About this exercise – Output all records exactly, with no images.

Data supplied –
□ □ □ □ □ □ □

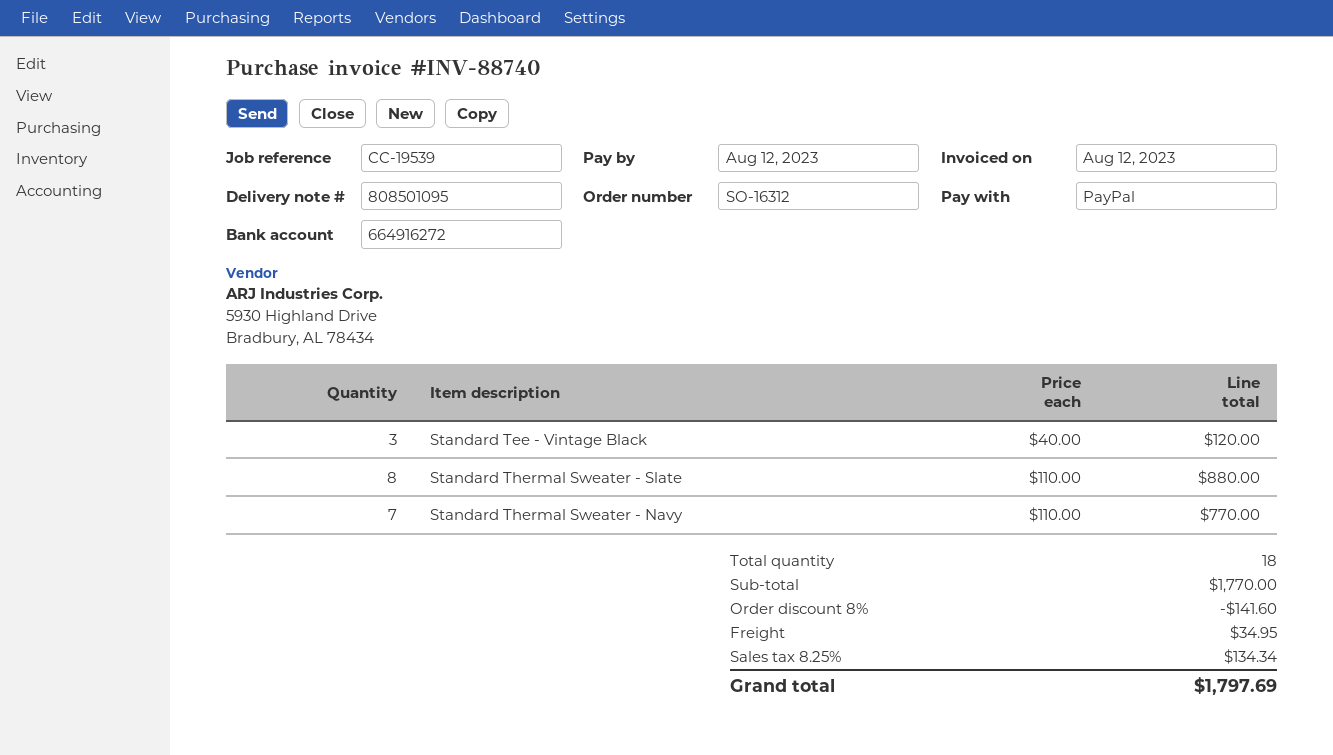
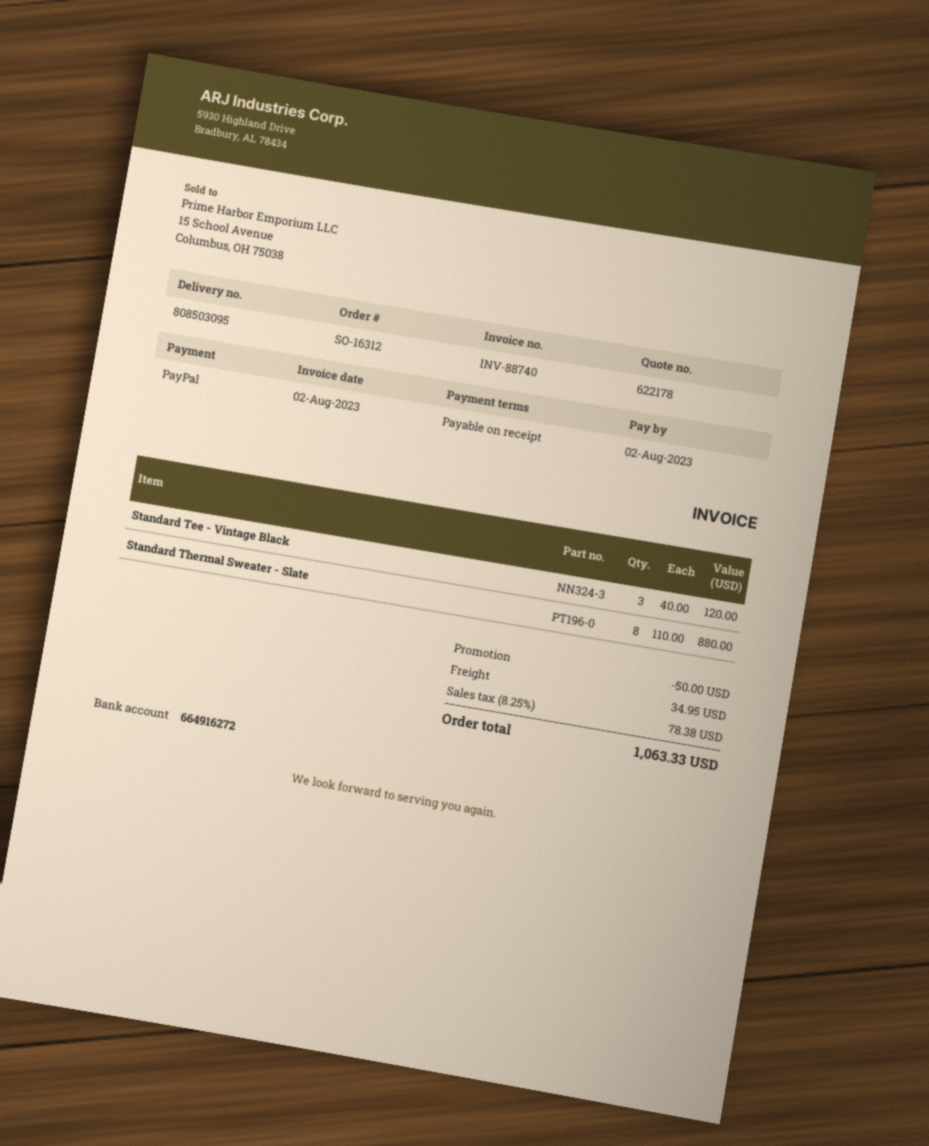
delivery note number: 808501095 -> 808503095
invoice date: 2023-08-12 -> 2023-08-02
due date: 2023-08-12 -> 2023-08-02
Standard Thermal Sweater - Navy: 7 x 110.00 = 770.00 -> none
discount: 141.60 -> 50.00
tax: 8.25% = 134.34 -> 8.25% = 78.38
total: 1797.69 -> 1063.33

□ □ □ □ □ □ □

Your response –
delivery note number: 808501095 -> 808503095
invoice date: 2023-08-12 -> 2023-08-02
due date: 2023-08-12 -> 2023-08-02
Standard Thermal Sweater - Navy: 7 x 110.00 = 770.00 -> none
discount: 141.60 -> 50.00
tax: 8.25% = 134.34 -> 8.25% = 78.38
total: 1797.69 -> 1063.33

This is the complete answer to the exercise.